Sunday

What does the wrinkles on the face say?


During the holidays, J's friend R, who works in New York came over to our place and spent the evening with us. He's fun to talk to. We didn't have anything to do that evening so we thought of playing scrabble. We went over the rules of the game. Of course I was already very familiar with the game because I had been playing it as a kid, in highschool and even in college. At the end of the game I won. It's of course obviously not a game that they play so often. The next day R, headed back to his mom's place to prepare for his trip back to New York.

After a few days, J told me that R reffered to J as a "craddle snatcher". J said "she's 28!" reffering to me. R said "eventhough" and then, J went on saying "she looks young, does she?" And then R said "yes she does look young". They have been friends for a long time.So, both guys are comfortable with even jokes like that.

After hearing this I didn't know what to think at first. But as I think about it, many people can't figure out exactly my age when asked. One reason could be my size. But our age difference with my husband is just about 2 years even if I call him "old man" which is not nice of me. The funny thing is, when we were in my hometown, some people told me I look older than him. Of course I told them he's 2 years older.

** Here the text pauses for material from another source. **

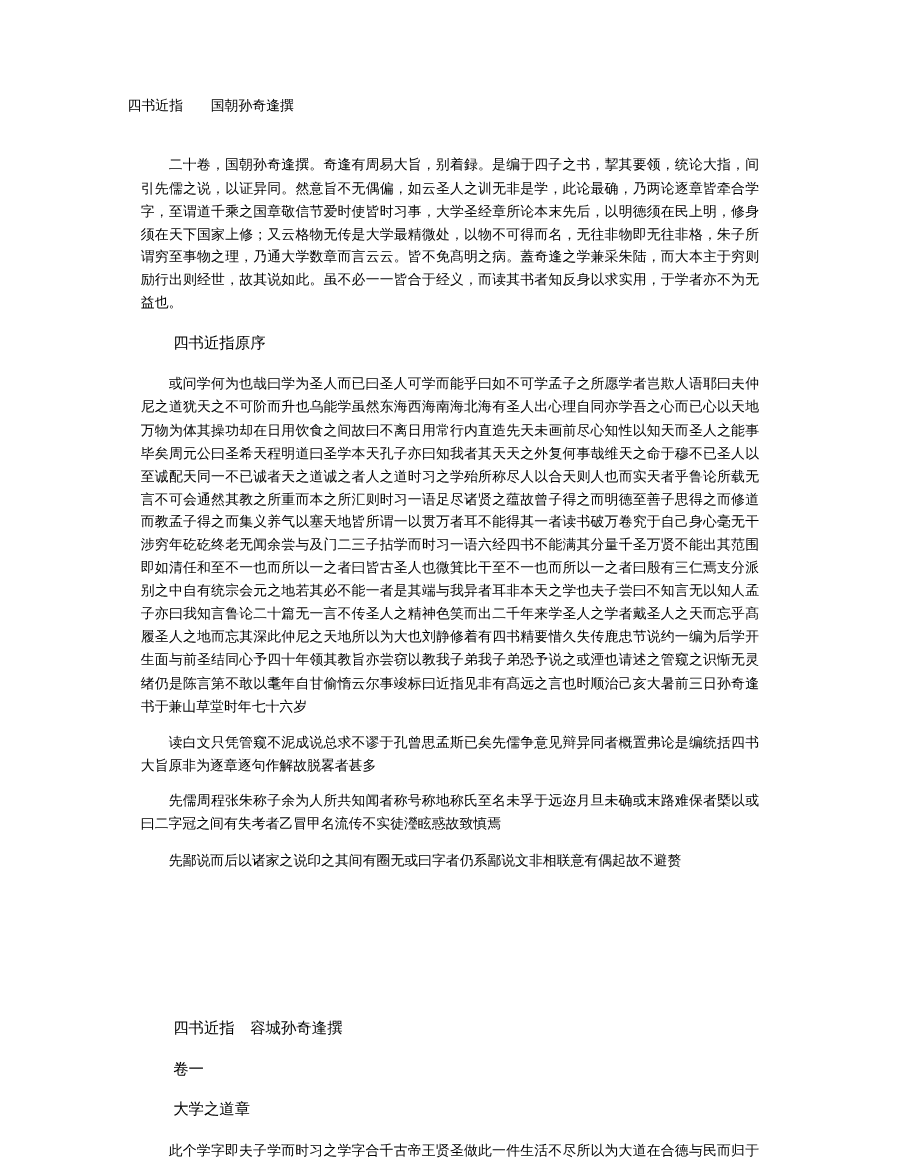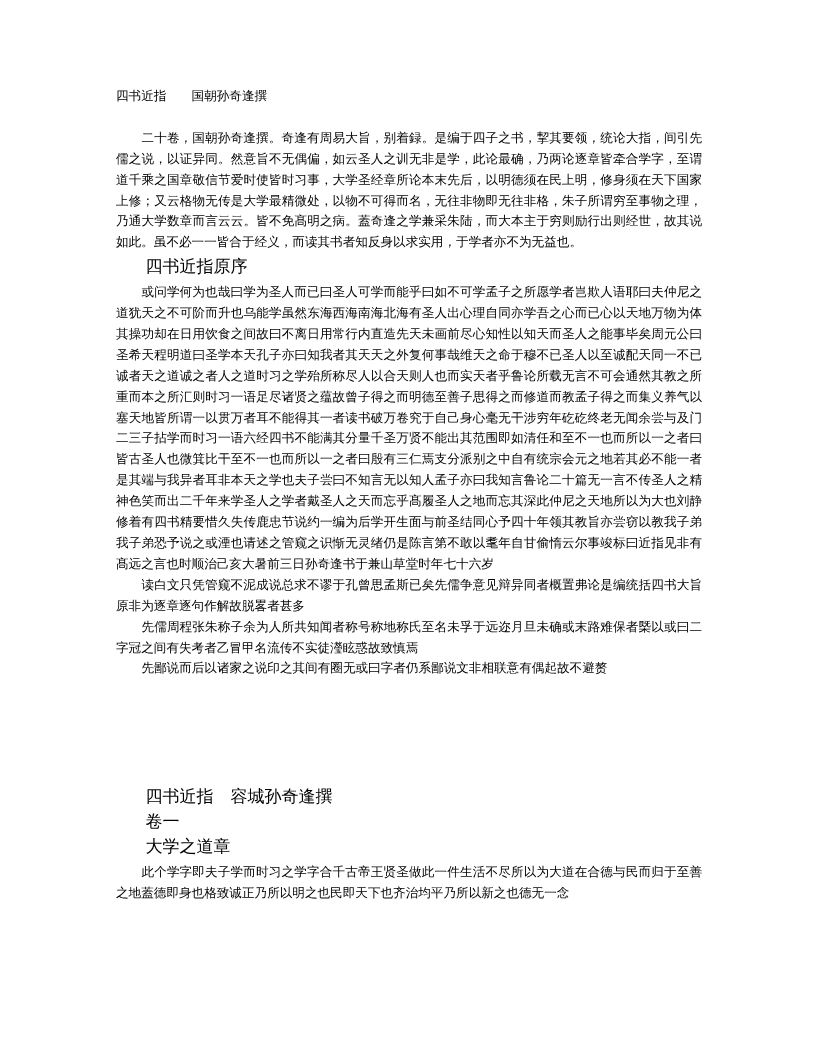"二十卷，国朝孙奇逢撰。奇逢有周易大旨，别着録。是编于四子之书，挈其要领，统论大指" .para { margin: 0 -> 12px }
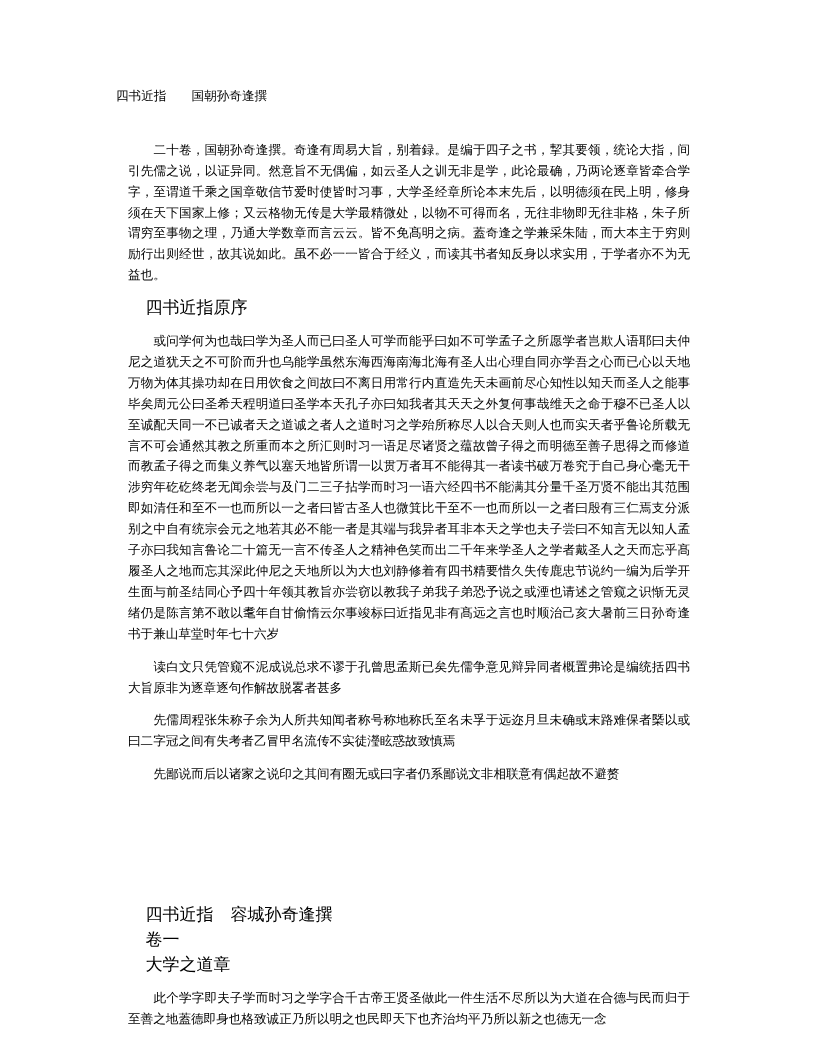"四书近指原序" .heading-line { font-size: 17px -> 14px; margin: 4px -> 16px }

Imagine my surprise when they showed a group photo at Ehpinoy, one girl commented that I look like fifteen. It's of course a complement whenever they say I look younger than my age. Especially that in reality I am really getting old. I remember J, on his 30th birthday. It was more of a dreadful day than a happy day for him. He believes that being 30 is no longer the same. It seems to him that it's a border line between youthfulness and old age. I kept saying to him that it doesn't matter to me. But now that I am about to reach that age, I am getting worried. I still have two good years but as if I didn't want to reach that age. It seems that things are hapenning so fast. It seems it was only yesterday!Gone are the days...........I can almost feel life slipping through my fingers. Oh well, I'll do the best I can.